Chapter One: Echoes from the Past
A single beam of light speared through the window of Sergeant Darius Blake’s makeshift office, the only respite in the ramshackle Quonset hut reeking of sweat and stale fear. Outside, the constant commotion of Bravo Company preparing for another day in the war-torn jungle was a jarring contrast to the quiet within. But for Blake, the external chaos was easier to face than the vortex of thoughts that swirled within.
The tattered military map he stared at wasn’t of the Mekong Delta, but of a nameless patch of jungle where nightmares now bloomed. The inscription, ELORA, was burned into his memory, its letters pulsing against his eyelids whenever sleep threatened to claim him. The lost temple, the vortex… it was all real. More real, more terrifying than any firefight he’d commanded. He, a man who dealt in bullets and battlefield tactics, found himself staring into an abyss far older, and far more monstrous.
A knock on the flimsy door interrupted his spiraling thoughts. It was Corporal Ramirez, face taut with exhaustion, a haunted mirror of Blake’s own. “Sergeant, intel wants a sit-down,” Ramirez said, his usual hint of defiance now replaced by a wary, shared dread.
“They got a fancy name for those…things?” Blake asked, unable to force the word “vortex” past his lips.

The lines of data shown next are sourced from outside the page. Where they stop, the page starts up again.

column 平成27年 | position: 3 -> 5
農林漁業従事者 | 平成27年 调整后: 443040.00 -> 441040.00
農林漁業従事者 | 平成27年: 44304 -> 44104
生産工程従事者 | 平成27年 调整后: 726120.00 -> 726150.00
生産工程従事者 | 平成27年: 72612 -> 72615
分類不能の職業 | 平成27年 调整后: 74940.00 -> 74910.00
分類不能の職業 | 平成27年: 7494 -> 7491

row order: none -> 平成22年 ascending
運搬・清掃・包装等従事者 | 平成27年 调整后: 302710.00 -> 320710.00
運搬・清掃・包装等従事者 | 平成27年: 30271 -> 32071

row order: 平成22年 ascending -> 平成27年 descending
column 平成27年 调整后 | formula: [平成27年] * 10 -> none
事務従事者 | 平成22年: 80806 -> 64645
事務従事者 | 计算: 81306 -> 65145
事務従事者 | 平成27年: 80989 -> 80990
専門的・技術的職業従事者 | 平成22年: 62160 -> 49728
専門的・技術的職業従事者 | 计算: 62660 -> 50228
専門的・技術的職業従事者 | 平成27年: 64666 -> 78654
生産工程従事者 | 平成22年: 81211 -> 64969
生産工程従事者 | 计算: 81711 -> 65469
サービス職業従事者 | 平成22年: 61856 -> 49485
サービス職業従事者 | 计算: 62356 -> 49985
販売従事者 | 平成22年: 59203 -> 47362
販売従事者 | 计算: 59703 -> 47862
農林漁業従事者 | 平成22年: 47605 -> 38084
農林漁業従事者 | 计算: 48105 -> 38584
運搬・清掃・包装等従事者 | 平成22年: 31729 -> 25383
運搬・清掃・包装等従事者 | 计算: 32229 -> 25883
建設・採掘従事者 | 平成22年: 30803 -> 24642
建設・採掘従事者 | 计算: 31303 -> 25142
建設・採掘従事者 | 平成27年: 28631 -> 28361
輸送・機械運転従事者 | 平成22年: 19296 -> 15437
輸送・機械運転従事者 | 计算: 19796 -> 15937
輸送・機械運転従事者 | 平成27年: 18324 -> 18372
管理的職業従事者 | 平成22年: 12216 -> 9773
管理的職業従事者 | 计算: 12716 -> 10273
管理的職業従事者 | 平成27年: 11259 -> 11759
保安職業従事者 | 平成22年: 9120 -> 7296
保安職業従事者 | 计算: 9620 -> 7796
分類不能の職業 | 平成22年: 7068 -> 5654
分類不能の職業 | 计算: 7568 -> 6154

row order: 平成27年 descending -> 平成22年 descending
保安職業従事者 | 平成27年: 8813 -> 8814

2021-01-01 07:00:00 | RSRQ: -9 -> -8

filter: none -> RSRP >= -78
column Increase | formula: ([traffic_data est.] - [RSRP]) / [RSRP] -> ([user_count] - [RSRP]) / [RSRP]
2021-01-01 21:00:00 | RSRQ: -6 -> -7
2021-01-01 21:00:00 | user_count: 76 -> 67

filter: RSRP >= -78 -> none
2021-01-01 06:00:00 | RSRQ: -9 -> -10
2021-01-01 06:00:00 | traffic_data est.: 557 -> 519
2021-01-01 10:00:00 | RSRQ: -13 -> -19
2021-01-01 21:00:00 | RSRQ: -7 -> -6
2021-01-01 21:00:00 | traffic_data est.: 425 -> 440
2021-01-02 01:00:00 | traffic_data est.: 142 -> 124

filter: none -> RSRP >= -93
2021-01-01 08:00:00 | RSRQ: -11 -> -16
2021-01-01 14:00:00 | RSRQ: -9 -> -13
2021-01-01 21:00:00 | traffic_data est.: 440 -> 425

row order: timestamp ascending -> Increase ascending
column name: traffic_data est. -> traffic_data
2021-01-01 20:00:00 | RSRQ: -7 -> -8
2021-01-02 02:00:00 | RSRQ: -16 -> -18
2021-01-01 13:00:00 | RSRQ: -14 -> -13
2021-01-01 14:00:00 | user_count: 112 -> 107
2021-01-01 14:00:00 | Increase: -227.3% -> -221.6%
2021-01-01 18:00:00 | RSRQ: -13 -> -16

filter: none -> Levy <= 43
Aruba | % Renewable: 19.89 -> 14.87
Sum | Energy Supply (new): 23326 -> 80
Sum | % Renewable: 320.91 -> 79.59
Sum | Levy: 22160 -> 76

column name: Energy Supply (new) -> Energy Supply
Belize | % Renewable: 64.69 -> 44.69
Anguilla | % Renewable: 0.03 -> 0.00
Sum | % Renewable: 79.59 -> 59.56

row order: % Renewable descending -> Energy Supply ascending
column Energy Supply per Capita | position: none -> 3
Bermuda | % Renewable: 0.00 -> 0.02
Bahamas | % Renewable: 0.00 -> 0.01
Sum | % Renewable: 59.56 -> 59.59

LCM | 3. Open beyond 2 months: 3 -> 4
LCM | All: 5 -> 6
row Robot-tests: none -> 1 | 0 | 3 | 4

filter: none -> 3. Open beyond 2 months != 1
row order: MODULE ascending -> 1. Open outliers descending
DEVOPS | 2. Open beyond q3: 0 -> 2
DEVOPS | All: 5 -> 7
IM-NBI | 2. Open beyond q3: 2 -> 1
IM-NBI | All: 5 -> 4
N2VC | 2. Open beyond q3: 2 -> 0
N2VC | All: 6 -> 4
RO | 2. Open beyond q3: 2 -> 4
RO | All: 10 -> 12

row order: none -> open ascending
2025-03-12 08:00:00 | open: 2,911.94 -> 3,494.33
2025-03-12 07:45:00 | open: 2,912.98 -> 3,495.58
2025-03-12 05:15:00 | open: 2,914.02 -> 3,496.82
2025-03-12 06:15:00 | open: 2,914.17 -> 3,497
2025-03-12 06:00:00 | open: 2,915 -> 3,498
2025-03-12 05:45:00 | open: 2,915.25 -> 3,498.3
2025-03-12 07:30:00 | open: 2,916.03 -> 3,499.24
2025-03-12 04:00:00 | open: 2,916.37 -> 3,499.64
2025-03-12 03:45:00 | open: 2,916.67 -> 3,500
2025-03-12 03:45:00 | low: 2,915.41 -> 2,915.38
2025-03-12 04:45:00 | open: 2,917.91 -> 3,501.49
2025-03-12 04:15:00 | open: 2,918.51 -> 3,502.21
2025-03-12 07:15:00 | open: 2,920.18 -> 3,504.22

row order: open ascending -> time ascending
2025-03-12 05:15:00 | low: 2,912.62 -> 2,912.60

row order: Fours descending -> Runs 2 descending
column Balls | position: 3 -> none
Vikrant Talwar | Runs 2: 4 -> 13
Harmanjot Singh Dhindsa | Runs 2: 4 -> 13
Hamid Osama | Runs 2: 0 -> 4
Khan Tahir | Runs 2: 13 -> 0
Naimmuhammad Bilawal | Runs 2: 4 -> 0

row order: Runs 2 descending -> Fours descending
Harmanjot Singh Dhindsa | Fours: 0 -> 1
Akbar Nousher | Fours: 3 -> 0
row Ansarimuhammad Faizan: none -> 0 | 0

Ramirez shrugged, a flicker of frustration momentarily breaking through his mask of weariness. “They’re callin’ ’em anomalies. Don’t ask me why… guess it makes it sound official, less like we’re all goin’ crazy.” He didn’t attempt the sardonic grin that usually accompanied his cynicism. This mission had stripped away their usual bravado.
Intel was a cramped room humming with the frantic energy of desperation. Maps were pinned hastily to corkboards, aerial photos passed from hand to hand, radio chatter crackled with static and snippets of reports. Blake recognized Captain Wells, face drawn and pale under the harsh fluorescent lights, surrounded by the higher brass. These men weren’t used to losing control, but that chilling word – anomalies – had shaken the very foundations of their understanding of this war.
“Sergeant Blake,” the captain began, his voice strained, “we need you to walk us through it. Everything. Where is this temple?” He gestured at the map, but it was a meaningless expanse of green amidst the familiar grid of fire zones and potential VC camps.
Blake found himself describing not just topography, but the change in the air, the unnatural hush that had descended before the tearing open of reality itself. He heard the skepticism in the muttered questions, the disbelieving looks exchanged between the officers. But he saw it flicker in their eyes too – the reflection of the primeval terror they hadn’t yet fully admitted, even to themselves.
The meeting dissolved not with orders, but with a tense silence filled with unspoken questions. For them, it was a problem to solve, an anomaly to contain. For Blake and his squad, it was a looming apocalypse. The whispers of Elora weren’t just a historical curiosity now, but a countdown.
That night, as gunfire erupted to the north, a distraction from the ever-present hum of unease, Blake slipped away. The makeshift chapel wasn’t a place he sought often. He’d long ago traded naïve faith for the steely certainty that it was your brothers beside you, not some unseen power, that might bring you back alive. Tonight was different. He needed ritual, even a hollow one.
Standing before the crude wooden cross, he fumbled with the chain around his neck. A battered dog tag, regulation issue. Beside it hung something older, a small, carved pendant of worn ebony. His grandmother’s, carried by his father in World War II, by her father before that. She’d called it a charm of protection. A fool’s errand, he’d thought then. Tonight, as the name Elora echoed more insistently than the distant gunfire, he ran his calloused thumb over its smooth, strangely warm surface. All he had were relics, but he would cling to them with the same desperate ferocity he’d fight for his men. This war had grown monstrous and vast, and Sergeant Darius Blake, soldier by blood and by training, felt perilously small in its shadow.